§ WORK INSTRUCTION
From the records below, copy the lines that include "served".

= = = = =

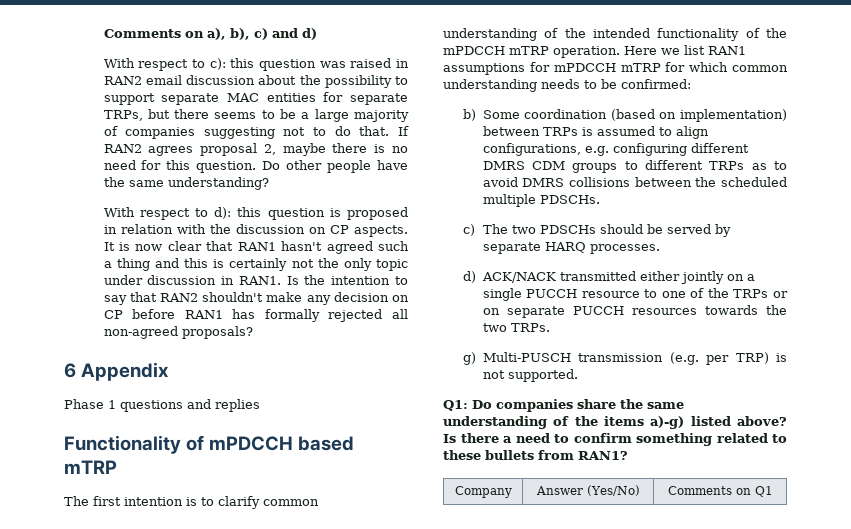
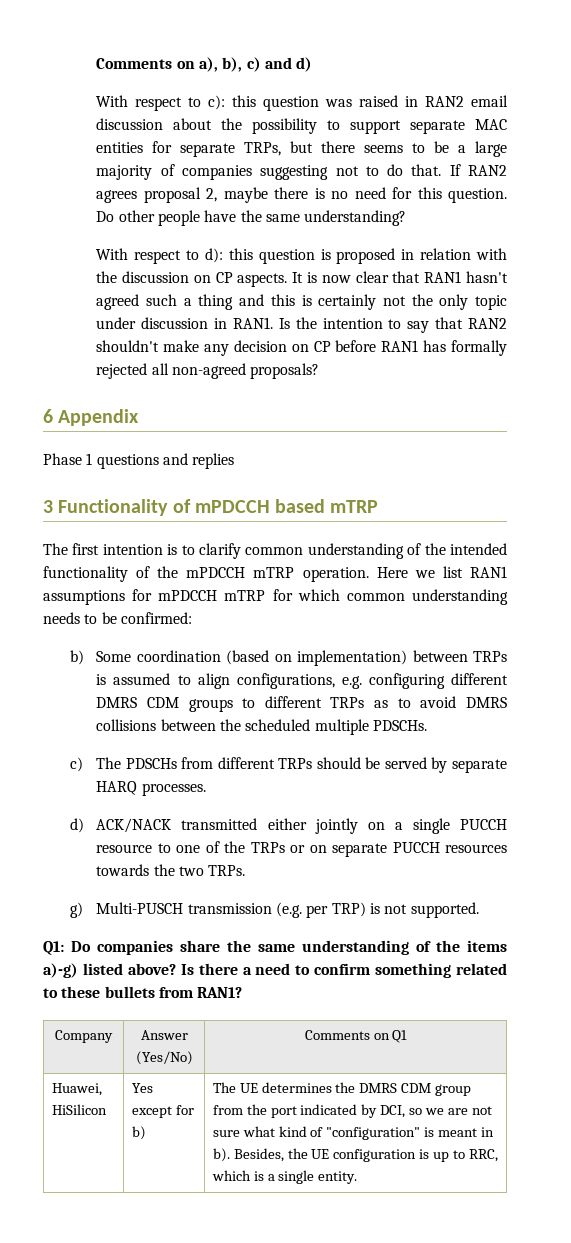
- Functionality of mPDCCH based mTRP
+ 3 Functionality of mPDCCH based mTRP
- c) The two PDSCHs should be served by separate HARQ processes.
+ c) The PDSCHs from different TRPs should be served by separate HARQ processes.
+ Huawei, HiSilicon | Yes except for b) | The UE determines the DMRS CDM group from the port indicated by DCI, so we are not sure what kind of "configuration" is meant in b). Besides, the UE configuration is up to RRC, which is a single entity.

= = = = =

§ RESULT OF THIS TASK
- c) The two PDSCHs should be served by separate HARQ processes.
+ c) The PDSCHs from different TRPs should be served by separate HARQ processes.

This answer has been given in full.